*** Information given

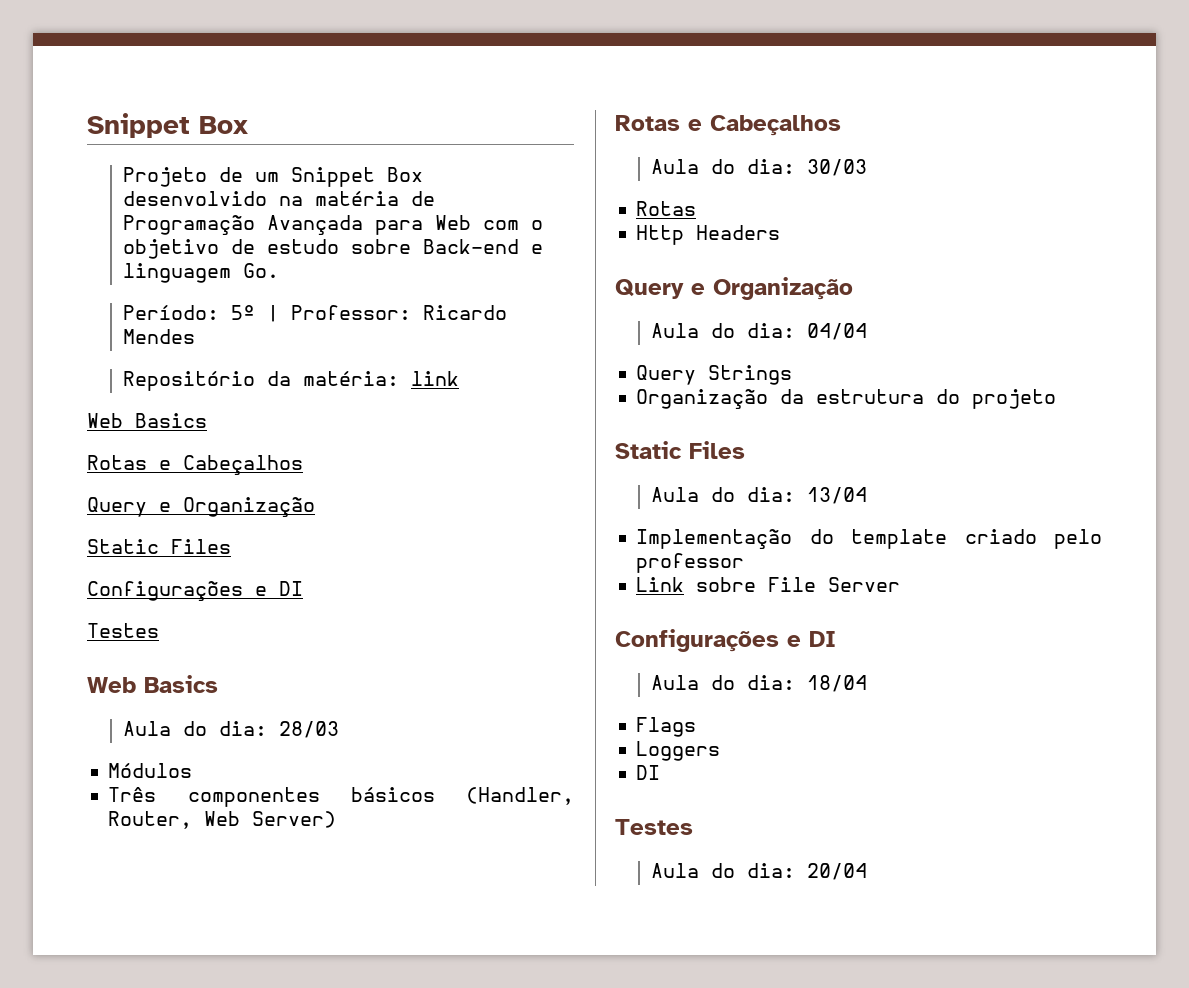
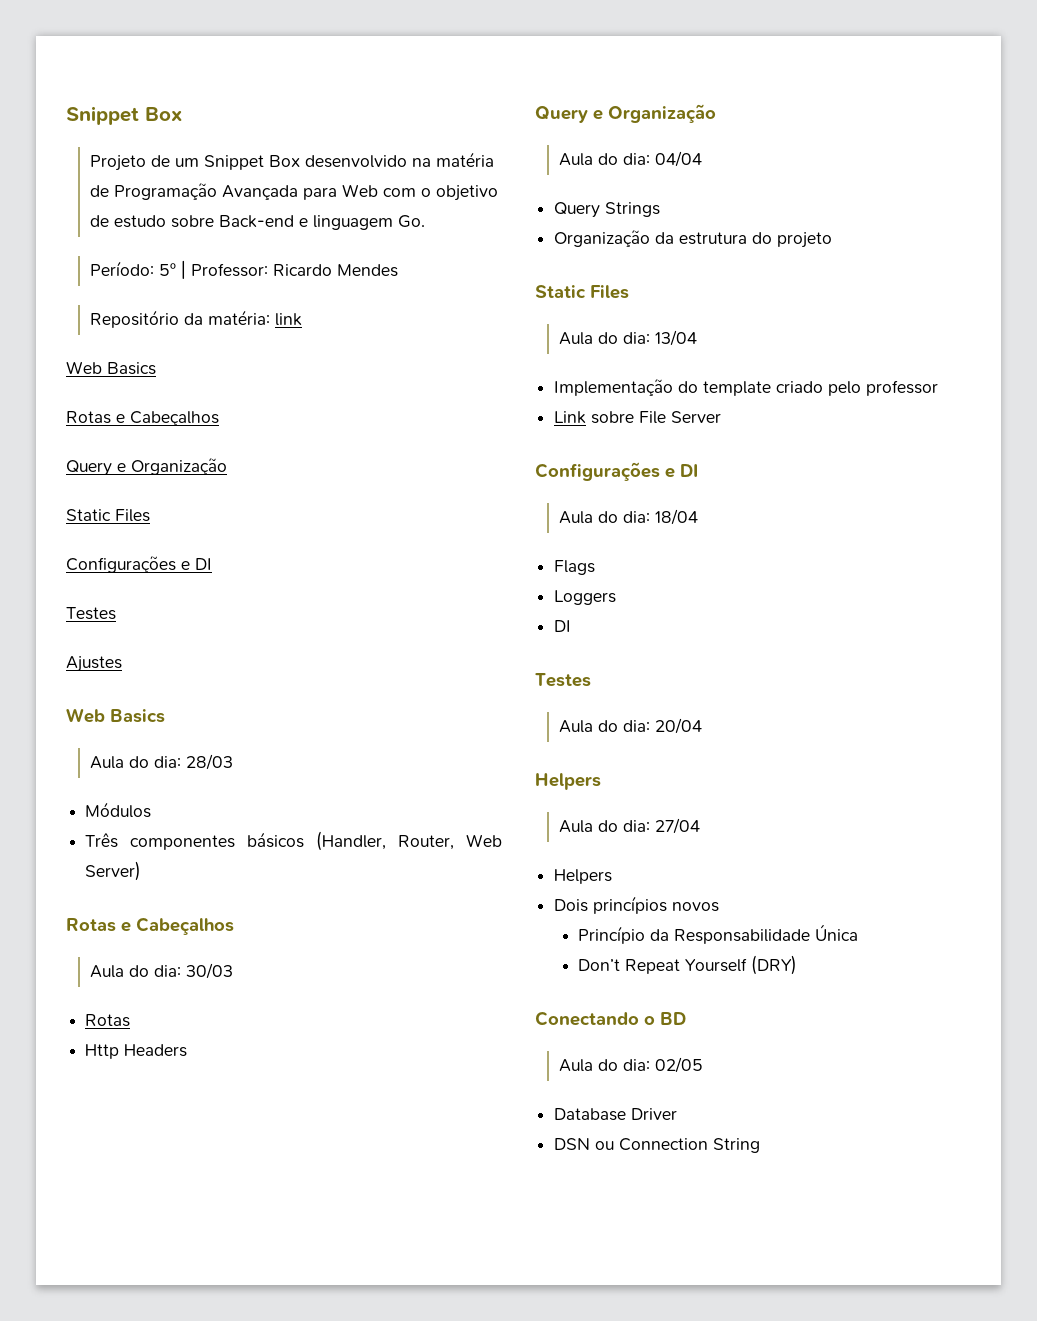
(159, 630) none -> [66,656,122,672] // Ajustes
(868, 871) none -> [535,773,601,790] [559,818,701,834] [554,869,613,884] [554,896,720,914] [578,924,859,944] [578,955,798,975] [535,1011,686,1026] [559,1057,704,1073] [554,1108,678,1121] [554,1138,761,1153] // Helpers // Aula do dia: 27/04 // Helpers // Dois princípios novos // Princípio da Responsabilidade Única // Don’t Repeat Yourself (DRY) // Conectando o BD // Aula do dia: 02/05 // Database Driver // DSN ou Connection String

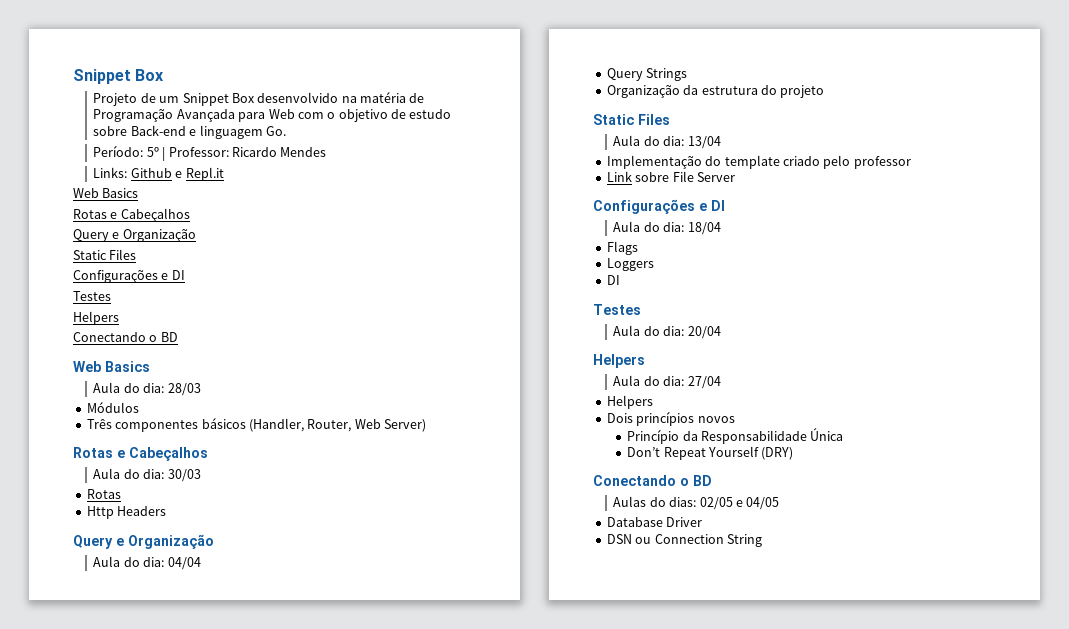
[90,310,303,328] Repositório da matéria: link -> [93,167,224,181] Links: Github e Repl.it
[66,656,122,672] Ajustes -> [73,311,119,325] [73,332,178,342] Helpers // Conectando o BD
[559,1059,651,1072] Aula do dia: -> [613,496,697,507] Aulas do dias:
(704, 1065) none -> [735,497,780,510] e 04/05

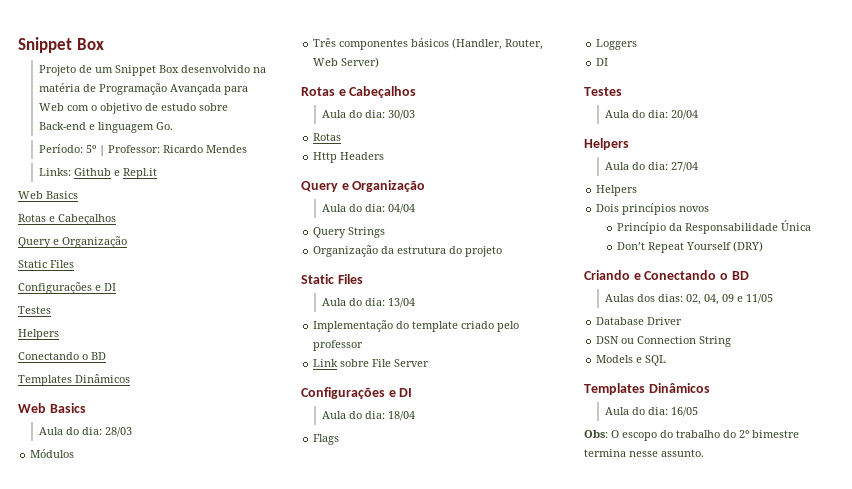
(178, 337) none -> [18,374,130,386] // Templates Dinâmicos
(794, 453) none -> [584,270,641,280] Criando e
[649,497,780,510] do dias: 02/05 e 04/05 -> [636,294,773,305] dos dias: 02, 04, 09 e 11/05
(762, 540) none -> [596,355,667,366] [584,383,710,395] [604,407,698,417] [584,430,799,441] [584,449,704,457] // Models e SQL // Templates Dinâmicos // Aula do dia: 16/05 // Obs: O escopo do trabalho do 2° bimestre termina nesse assunto.

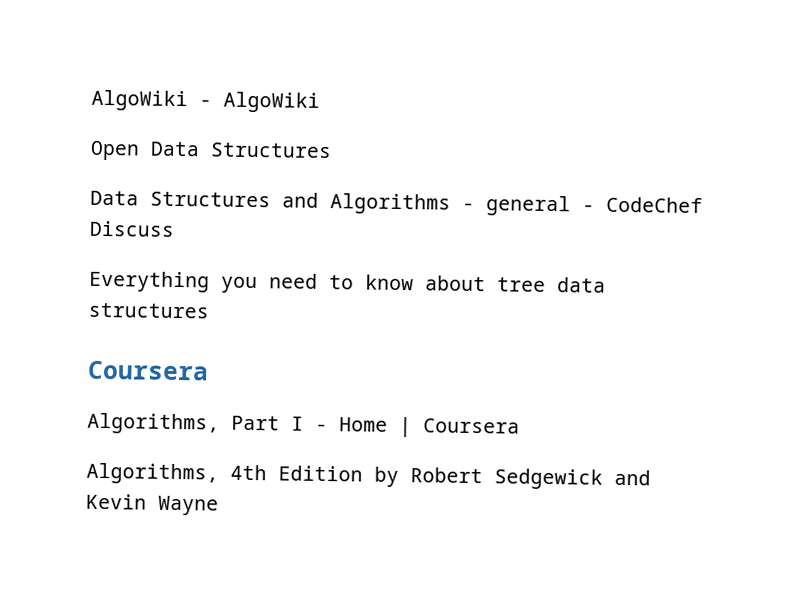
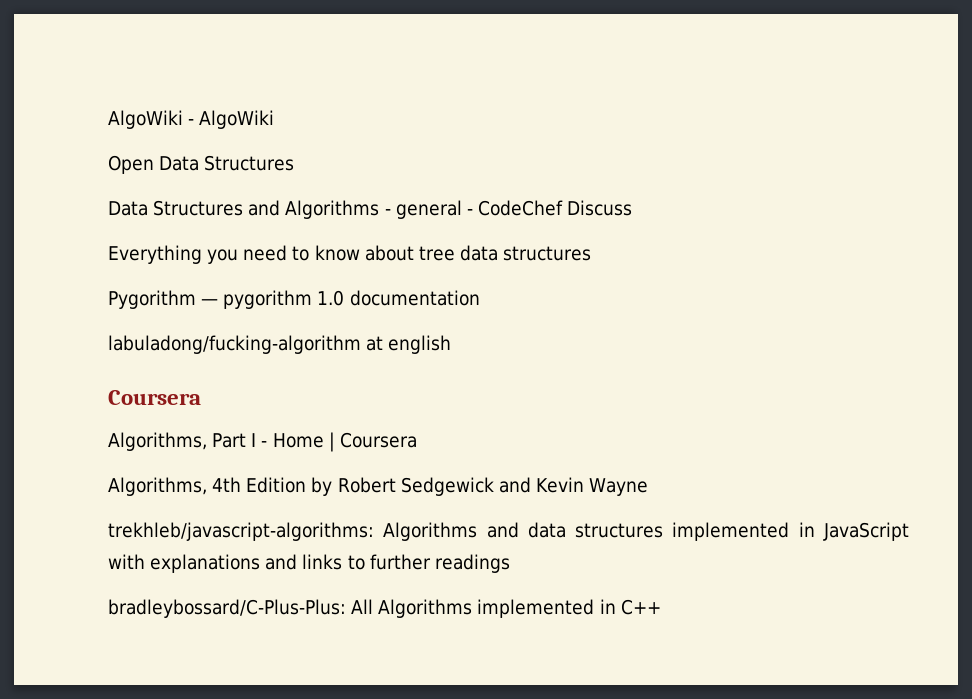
(209, 310) none -> [108,290,480,309] [108,335,452,354] // Pygorithm — pygorithm 1.0 documentation // labuladong/fucking-algorithm at english
(219, 505) none -> [108,522,910,541] [108,554,510,573] [108,599,661,618] // trekhleb/javascript-algorithms: Algorithms and data structures implemented in JavaScript with explanations and links to further readings // bradleybossard/C-Plus-Plus: All Algorithms implemented in C++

******

Work order –
Retrieve each line of the data in which the word "Conectando" can be found.

Exercise solution –
(868, 871) none -> [535,773,601,790] [559,818,701,834] [554,869,613,884] [554,896,720,914] [578,924,859,944] [578,955,798,975] [535,1011,686,1026] [559,1057,704,1073] [554,1108,678,1121] [554,1138,761,1153] // Helpers // Aula do dia: 27/04 // Helpers // Dois princípios novos // Princípio da Responsabilidade Única // Don’t Repeat Yourself (DRY) // Conectando o BD // Aula do dia: 02/05 // Database Driver // DSN ou Connection String
[66,656,122,672] Ajustes -> [73,311,119,325] [73,332,178,342] Helpers // Conectando o BD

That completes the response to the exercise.